Les principales composantes à prendre en compte sont les suivantes :
- pertes de production laitière ;
- animaux morts ;
- réformes ;
- frais de renouvellement du cheptel ;
- frais de dépistage et de prévention (visites, analyses, vaccins dans le passé, éventuellement désinfection).
Dans l’espèce ovine, des pertes d’un montant respectif de 4 000 et 4 432 € ont été estimées dans deux cheptels à production laitière.
Deux enseignements principaux peuvent être tirés de cette enquête. Le premier est que la paratuberculose revêt une importance économique majeure pour les élevages ovins et caprins dans lesquels elle sévit.

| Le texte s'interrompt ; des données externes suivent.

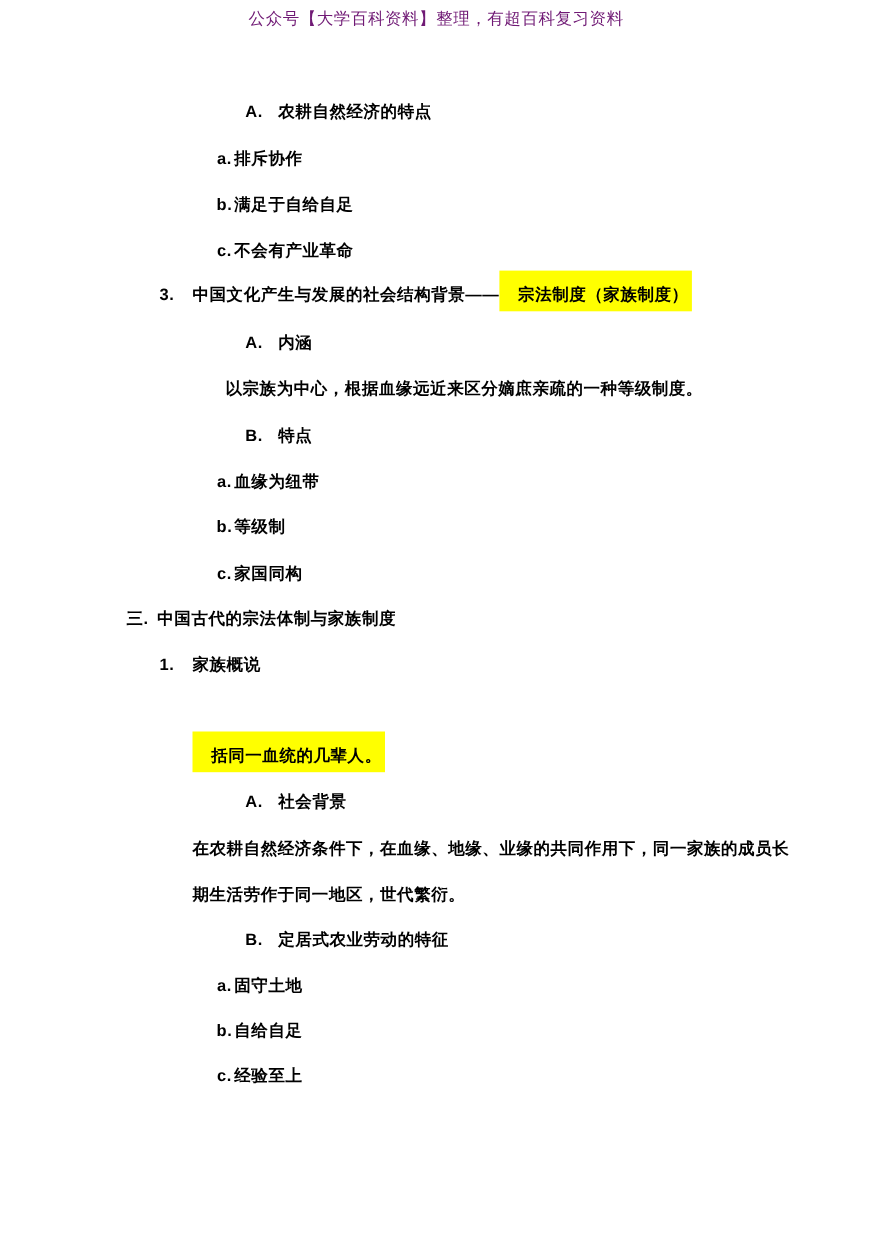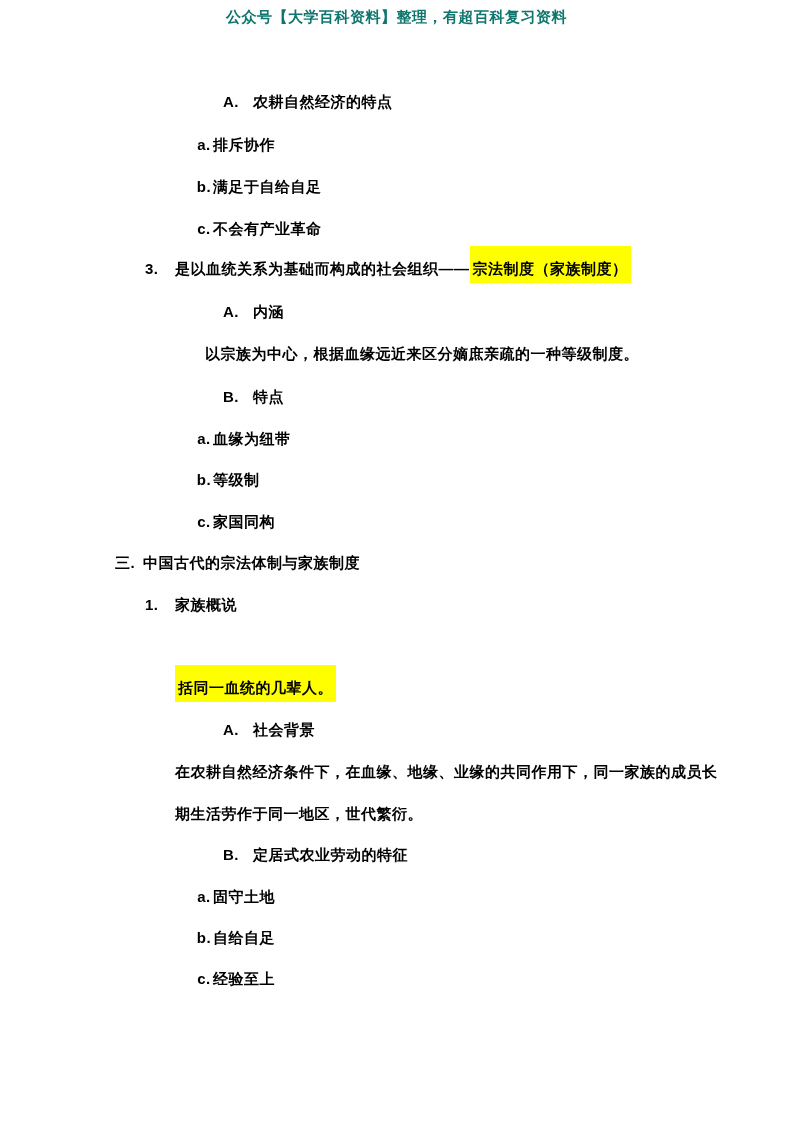--- a/index.html
+++ b/index.html
@@ -23,8 +23,8 @@
     text-align: center;
     font-family: "Liberation Serif", serif;
     font-size: 15px;
-    font-weight: 700;
-    color: #0f766e;
+    font-weight: 400;
+    color: #701a75;
     letter-spacing: 0.5px;
   }
   .line {

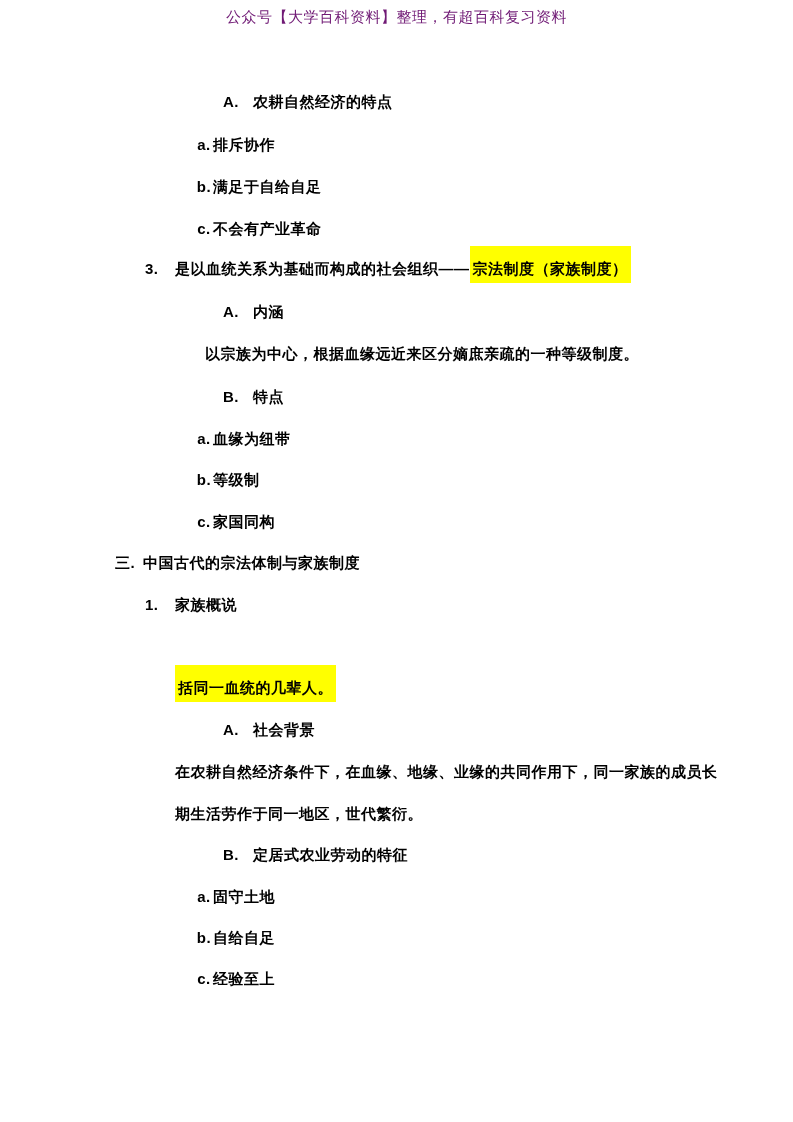--- a/index.html
+++ b/index.html
@@ -78,7 +78,7 @@
   </div>
 
   <div class="line lv2" style="top:259px">
-    <span class="lbl w30">3.</span><span>是以血统关系为基础而构成的社会组织——</span><span class="hl">宗法制度（家族制度）</span>
+    <span class="lbl w30">3.</span><span>中国文化产生与发展的社会结构背景——</span><span class="hl">宗法制度（家族制度）</span>
   </div>
 
   <div class="line lv3" style="top:302px">

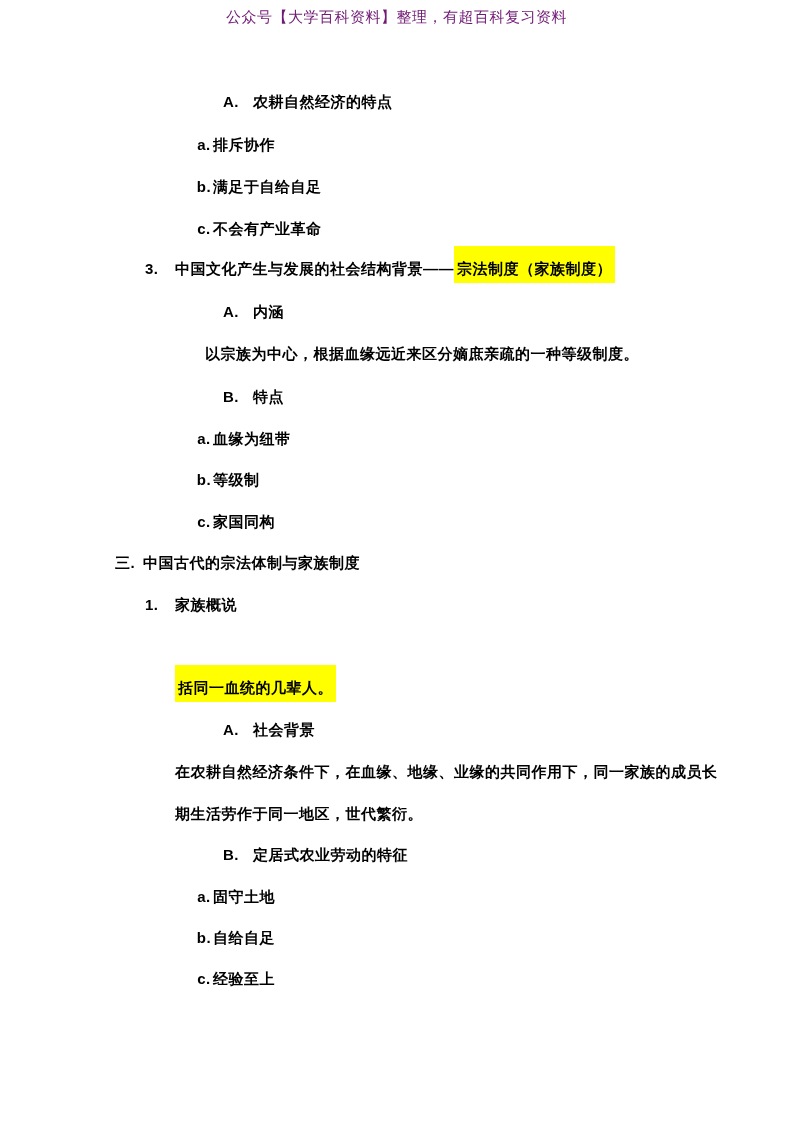--- a/index.html
+++ b/index.html
@@ -44,7 +44,7 @@
   .lbl.w18 { width: 18px; }
   .hl {
     background: #ffff00;
-    padding: 14px 3px 6px 3px;
+    padding: 14px 3px 6px 17px;
   }
   
   .lv1 { left: 115px; }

Le second est que cette affection est particulièrement mal connue et sous-diagnostiquée chez les petits ruminants. Deux raisons au moins peuvent expliquer cette situation :
- la difficulté de diagnostiquer la maladie, tant sur le plan clinique qu’en laboratoire ;
- le manque de moyens efficaces pour la combattre. En effet, l’application de mesures uniquement sanitaires dans les effectifs ovins et caprins atteints est aussi irréaliste qu’inefficace. L’absence de vaccin commercialisé en France fait de la lutte contre la paratuberculose des petits ruminants un combat perdu d’avance. Les éleveurs ont donc tendance à subir la maladie comme une fatalité, plutôt que d’entreprendre un diagnostic et des mesures d’assainissement quasiment impossibles à mettre en œuvre et vouées à un probable échec.
L’agent responsable de la paratuberculose est Mycobacterium avium subsp. paratuberculosis (MAP), encore appelé bacille de Johne. Il appartient à l’ordre des Actinomycétales à la famille des Mycobacteriacae.
Mycobacterium paratuberculosis est un germe Gram+. Bien que difficilement colorable par cette méthode, la coloration de Ziehl-Nielsen est positive, au même titre que tous les bacilles acido-alcoolo-résistants.
La particularité de Mycobacterium paratuberculosis tient à son exigence en mycobactine dans le milieu de culture. Sa culture est longue.
La paratuberculose des petits ruminants est mal connue en France. Respectivement 43 et 37 % des GDS départementaux déclarent n’avoir aucune information sur la paratuberculose chez les ovins et chez les caprins.
Un fort pourcentage d’infections est mis en évidence chez les caprins en Normandie et en Bretagne en raison d’un dépistage systématique de la paratuberculose dans ces régions.
Dans les 94 élevages ayant conduit un dépistage sur tout ou partie de l’effectif (hors confirmations de diagnostic), 12,3 % en moyenne des animaux analysés se sont révélés positifs.
La paratuberculose semble détectée dans des élevages caprins de toute taille.
Chez les caprins, trois cas d’abattage total du troupeau sont signalés.
Dans l’espèce ovine, des pertes d’un montant respectif de 4 000 et 4 432 € ont été estimées dans deux cheptels à production laitière.